Future of the Python Linux Distribution

Ben Wolfson rumjuggler at home.com
Mon May 8 01:31:31 CEST 2000


On Mon, 8 May 2000 00:55:37 +0200 (MET DST), Vetle Roeim
<vetler at ifi.uio.no> wrote:

>> map, lambda, apply, filter.  Obfuscation at your fingertips. :-) Using
>> {}.update(), I believe it's possible to write programs that use only
>> expressions; no statements.
>
>Yes, of course. But I have a feeling many people don't use these
>functions, unless they have taken a course on functional programming ;-)

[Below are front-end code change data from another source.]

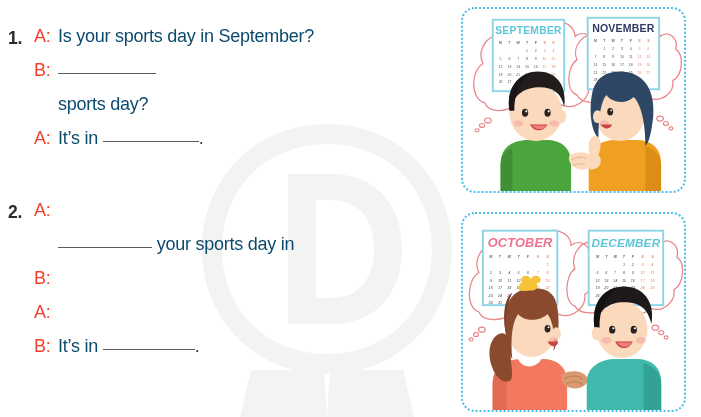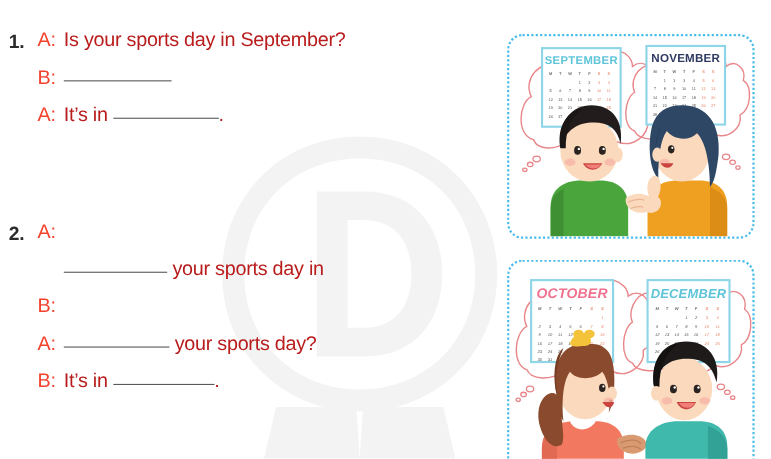"Is your sports day in" .utterance { color: #b91c1c -> #0c4a6e }
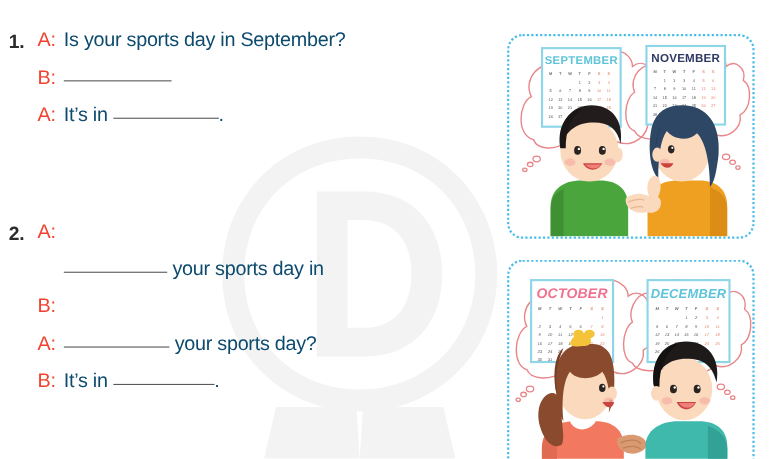"SEPTEMBER" #panels { margin-top: 24px -> none }
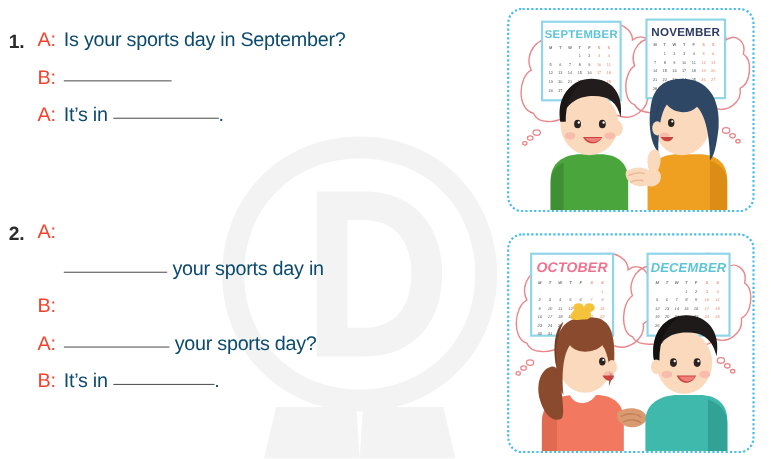"sports day?" div.line { html: none -> <div> <span></span> <span><span>sports day?</span></span> </div> }
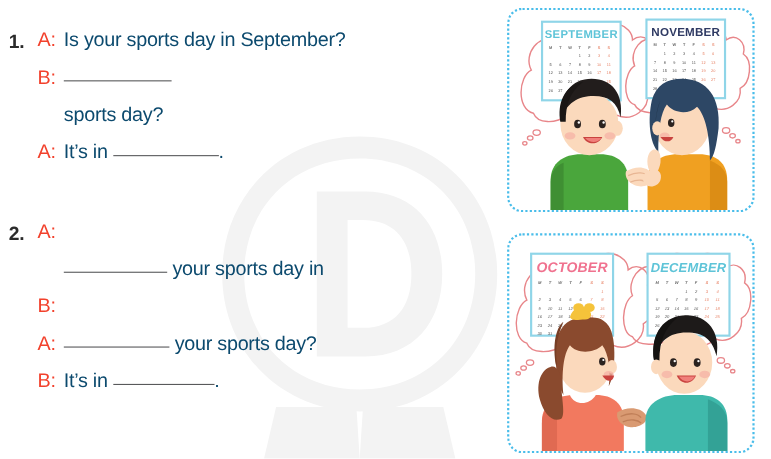"your sports day?" span.utterance { html: <span><span></span><span> your sports day?</span></span> -> none }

map, filter and reduce are pretty easy to figure out without knowing
any functional programming, actually.  You just need to get
sufficiently bored with for loops.  The problem is that once you put
them in, your code's legibility decreases if they're combined with one
another.  I doubt I could parse this if I hadn't written it:

from operator import add,indexOf
list=open('ceci ne pas un playlist.m3u').readlines()
open('mp3s','w').write(reduce(add, map(lambda a: a[1+a.find(',':]\
                   filter(lambda e, l=list:indexOf(l,e)%2, list))))

and it's pretty simple.

>It's often very useful to use these functions, but they provide solutions
>not easily available in more popular programming languages, such as C and
>Java. I refrain from mentioning C++ in the previous sentance, because C++
>actually has those functions (except lambda), although many people don't
>know about them.

I know about for_each and copy_if, which are what I assume you mean as
analogues of map and filter, but what corresponds to apply?

-- 
Barnabas T. Rumjuggler

The world is turning into a cesspool of imbeciles.